A global coalition, a joint declaration
An ambitious joint declaration by the 450 public development banks (PDBs) shows that they have succeeded in forging a global coalition determined to work for the planet and its people. PDBs make 10% of global investments and play a role more important than ever, given the world’s current situation. Behind their common commitment is a determination to put their financing in line with the Paris Agreement, to support biodiversity, and to step up the fight against inequality—in particular with regard to gender. Some PDBs wishing to make further commitments on certain themes have made specific coalitions and additional declarations.
See also: The Finance in Common Summit, all our articles
Support from the French President and major international bodies
As part of the joint PDB statement, Emmanuel Macron emphasized that development banks, and AFD in particular, have a capacity for action in working towards a fair transition. The French President recalled AFD’s role as a platform that can mobilize all the actors of the financial system. The Managing Director of the International Monetary Fund, Kristalina Georgieva, and UN Secretary-General Antonio Guterres also stated their strong support for the concerted action of the PDBs.
10,000 participants, broad coverage
This first summit of the world’s 450 PDBs was a chance for the development community to make a name for itself: 25 high-level events were held on topics such as adaptation and resilience to climate change, financing African economies, social investment, gender and biodiversity. These sessions brought together more than 100 panelists and were followed by 10,000 participants. On Twitter, the hashtag #financeincommon2020 was used more than 3,500 times.
New projects for AFD
The Finance in Common Summit also saw AFD Group commit to new large-scale projects alongside its partners. The objectives of those projects include supporting resilience to financial risk linked to Covid-19, eradicating famine and poverty in rural areas, promoting stronger resilience of health systems in Africa, and strengthening the climate financing of African development banks.

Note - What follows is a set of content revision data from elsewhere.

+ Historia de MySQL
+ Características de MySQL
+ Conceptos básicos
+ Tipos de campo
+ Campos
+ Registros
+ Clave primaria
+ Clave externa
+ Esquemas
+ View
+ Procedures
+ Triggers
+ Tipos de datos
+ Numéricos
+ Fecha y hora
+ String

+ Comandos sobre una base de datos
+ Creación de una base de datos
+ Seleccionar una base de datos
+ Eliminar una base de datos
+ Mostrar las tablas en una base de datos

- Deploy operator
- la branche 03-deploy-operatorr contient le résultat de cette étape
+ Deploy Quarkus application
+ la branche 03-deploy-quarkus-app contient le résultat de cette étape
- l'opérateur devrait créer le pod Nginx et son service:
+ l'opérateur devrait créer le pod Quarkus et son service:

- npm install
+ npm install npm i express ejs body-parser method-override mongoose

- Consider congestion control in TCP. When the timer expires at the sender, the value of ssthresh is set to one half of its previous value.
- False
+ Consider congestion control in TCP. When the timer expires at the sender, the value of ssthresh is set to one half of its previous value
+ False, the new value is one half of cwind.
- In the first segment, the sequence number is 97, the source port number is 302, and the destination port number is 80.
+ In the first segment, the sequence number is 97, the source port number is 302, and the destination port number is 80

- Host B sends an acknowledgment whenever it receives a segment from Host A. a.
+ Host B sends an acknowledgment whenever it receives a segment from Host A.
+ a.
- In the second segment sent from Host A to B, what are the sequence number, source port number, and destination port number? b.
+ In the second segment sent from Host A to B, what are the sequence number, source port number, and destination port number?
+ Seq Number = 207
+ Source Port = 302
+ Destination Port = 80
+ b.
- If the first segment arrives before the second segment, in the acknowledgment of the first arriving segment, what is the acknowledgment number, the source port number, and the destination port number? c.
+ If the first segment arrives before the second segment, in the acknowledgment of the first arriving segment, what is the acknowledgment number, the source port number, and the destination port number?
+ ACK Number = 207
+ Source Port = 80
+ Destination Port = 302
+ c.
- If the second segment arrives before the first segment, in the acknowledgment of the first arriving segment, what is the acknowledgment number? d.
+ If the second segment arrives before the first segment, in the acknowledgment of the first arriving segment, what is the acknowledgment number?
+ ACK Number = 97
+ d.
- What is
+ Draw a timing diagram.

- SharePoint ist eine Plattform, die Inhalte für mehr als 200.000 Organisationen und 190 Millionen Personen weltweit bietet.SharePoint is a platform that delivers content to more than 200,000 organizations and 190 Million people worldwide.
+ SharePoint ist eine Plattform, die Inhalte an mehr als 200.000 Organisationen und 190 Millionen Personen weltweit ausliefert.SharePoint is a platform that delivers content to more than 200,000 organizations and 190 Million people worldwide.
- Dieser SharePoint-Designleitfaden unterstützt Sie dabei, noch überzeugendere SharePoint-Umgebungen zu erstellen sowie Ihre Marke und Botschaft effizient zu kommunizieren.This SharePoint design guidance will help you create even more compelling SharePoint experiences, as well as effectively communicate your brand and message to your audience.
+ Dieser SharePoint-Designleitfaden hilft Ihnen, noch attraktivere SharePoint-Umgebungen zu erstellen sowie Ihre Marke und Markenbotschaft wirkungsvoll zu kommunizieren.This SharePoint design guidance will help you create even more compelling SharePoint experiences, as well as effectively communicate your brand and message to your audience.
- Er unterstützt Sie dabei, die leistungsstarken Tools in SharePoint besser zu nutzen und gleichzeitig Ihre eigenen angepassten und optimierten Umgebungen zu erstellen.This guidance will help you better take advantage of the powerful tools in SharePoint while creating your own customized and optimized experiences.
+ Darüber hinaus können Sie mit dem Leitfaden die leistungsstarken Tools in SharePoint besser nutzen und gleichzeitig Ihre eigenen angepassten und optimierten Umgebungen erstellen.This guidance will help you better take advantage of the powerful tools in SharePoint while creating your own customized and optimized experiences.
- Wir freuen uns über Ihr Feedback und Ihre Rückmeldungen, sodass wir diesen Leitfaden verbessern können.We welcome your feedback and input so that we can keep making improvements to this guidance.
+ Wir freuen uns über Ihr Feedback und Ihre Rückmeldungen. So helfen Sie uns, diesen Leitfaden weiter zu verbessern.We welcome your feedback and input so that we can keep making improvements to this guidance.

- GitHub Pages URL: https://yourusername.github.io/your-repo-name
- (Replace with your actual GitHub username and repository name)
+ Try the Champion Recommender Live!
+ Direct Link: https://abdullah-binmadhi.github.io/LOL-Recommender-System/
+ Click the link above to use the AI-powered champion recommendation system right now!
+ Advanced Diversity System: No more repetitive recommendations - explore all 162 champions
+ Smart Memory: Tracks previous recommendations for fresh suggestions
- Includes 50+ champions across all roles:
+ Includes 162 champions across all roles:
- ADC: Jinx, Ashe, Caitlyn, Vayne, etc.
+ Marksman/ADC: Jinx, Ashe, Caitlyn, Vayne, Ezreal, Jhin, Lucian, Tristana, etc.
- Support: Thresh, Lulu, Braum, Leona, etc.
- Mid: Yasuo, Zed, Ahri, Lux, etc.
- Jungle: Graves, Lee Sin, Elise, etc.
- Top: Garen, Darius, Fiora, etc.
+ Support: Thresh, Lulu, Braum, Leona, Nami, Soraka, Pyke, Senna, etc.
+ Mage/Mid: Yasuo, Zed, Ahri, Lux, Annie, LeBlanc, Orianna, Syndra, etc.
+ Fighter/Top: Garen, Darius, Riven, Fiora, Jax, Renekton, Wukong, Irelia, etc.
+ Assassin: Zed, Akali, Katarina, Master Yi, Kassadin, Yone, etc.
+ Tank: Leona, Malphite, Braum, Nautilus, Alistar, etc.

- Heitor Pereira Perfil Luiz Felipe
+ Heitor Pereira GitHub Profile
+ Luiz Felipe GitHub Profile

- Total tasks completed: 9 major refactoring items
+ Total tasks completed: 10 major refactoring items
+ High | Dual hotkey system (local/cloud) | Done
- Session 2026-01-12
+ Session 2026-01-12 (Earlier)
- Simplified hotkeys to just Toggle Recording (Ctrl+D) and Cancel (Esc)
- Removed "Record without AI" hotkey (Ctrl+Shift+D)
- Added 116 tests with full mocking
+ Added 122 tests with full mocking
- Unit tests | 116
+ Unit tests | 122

A database on PDBs, unique in the world
Prior to the two-day Summit, the 14th AFD International Development Research Conference entitled “The Visible Hand: development banks in transition” helped strengthen the concept of PDBs in the academic world. It helped demonstrate the role that PDBs could play in a development-oriented financial architecture with massive financing in line with the Paris Agreement and the SDGs. An extensive and unique database of PDBs, developed by AFD and Peking University, was presented at the conference. It is available as a data visualization website. The research conference also made it possible to publish 10 strategic recommendations to empower PDBs to fully play their role as “visible hands”.
$4 billion for the private sector in Africa
The European Development Financial Institutions (EDFIs), including Proparco (AFD’s subsidiary dedicated to the private sector), announced a support plan for African micro, small and medium-sized enterprises (MSMEs) of at least $4 billion, to be raised by the end of 2021. Because these enterprises generate by far the majority of jobs in Africa, helping to create, promote, and finance them is crucial from a global development perspective.
In addition to the 15 European Development Finance Institutions (DFIs) of the EDFI association, the initial participants in this coalition include the African Development Bank (AfDB), the West African Development Bank (BOAD), the Islamic Corporation for the Development of the Private Sector (ICD), FinDev Canada, and the U.S. International Development Finance Corporation. Other institutions are expected to join the coalition.
Gender equality as a core concern
In their joint statement on gender equality and women’s empowerment, the PDBs listed four goals concerning gender equality: strengthen PDB commitment to gender equality, increase their share of financial flows to gender-sensitive operations, contribute to gender-sensitive climate-change policies, and improve dialog and collaboration with all stakeholders on gender issues.
See also: Promoting Gender Equality
Bolstering efforts to fight climate change
The International Development Finance Club (IDFC), which brings together the world’s 26 largest regional and national development banks and is already involved in fighting climate change, also announced new measures at the summit. These include tools to achieve alignment with the Paris Agreement, consideration of the social dimension against the backdrop of the Covid-19 pandemic, and interconnections between climate and biodiversity.
A joint stand for a pro-biodiversity economy
The IDFC also announced a massive investment in the conservation, sustainable use, and restoration of biodiversity. IDFC members recognize the importance of public investment in in-depth changes that seek both to curb biodiversity loss and to enable long-term economic recovery. For that reason, they have joined forces to take a common stand to maintain natural capital and develop a pro-biodiversity economy. In their joint declaration, the PDBs stated their readiness to help align financial flows with the future post-2020 global biodiversity framework to be adopted at COP15 on biodiversity.
A broad coalition on sports for development was announced by AFD CEO Rémy Rioux and President of the Paris 2024 Olympic Games Tony Estanguet on November 11, in connection with the Summit. The Sport for Development Coalition is committed to strengthening financial resources, investments, and expertise to build a sustainable world together, in line with the Sustainable Development Goals. This initiative is accompanied by a powerful financing and networking tool: the Sport en Commun Platform. “More sport, more impact!”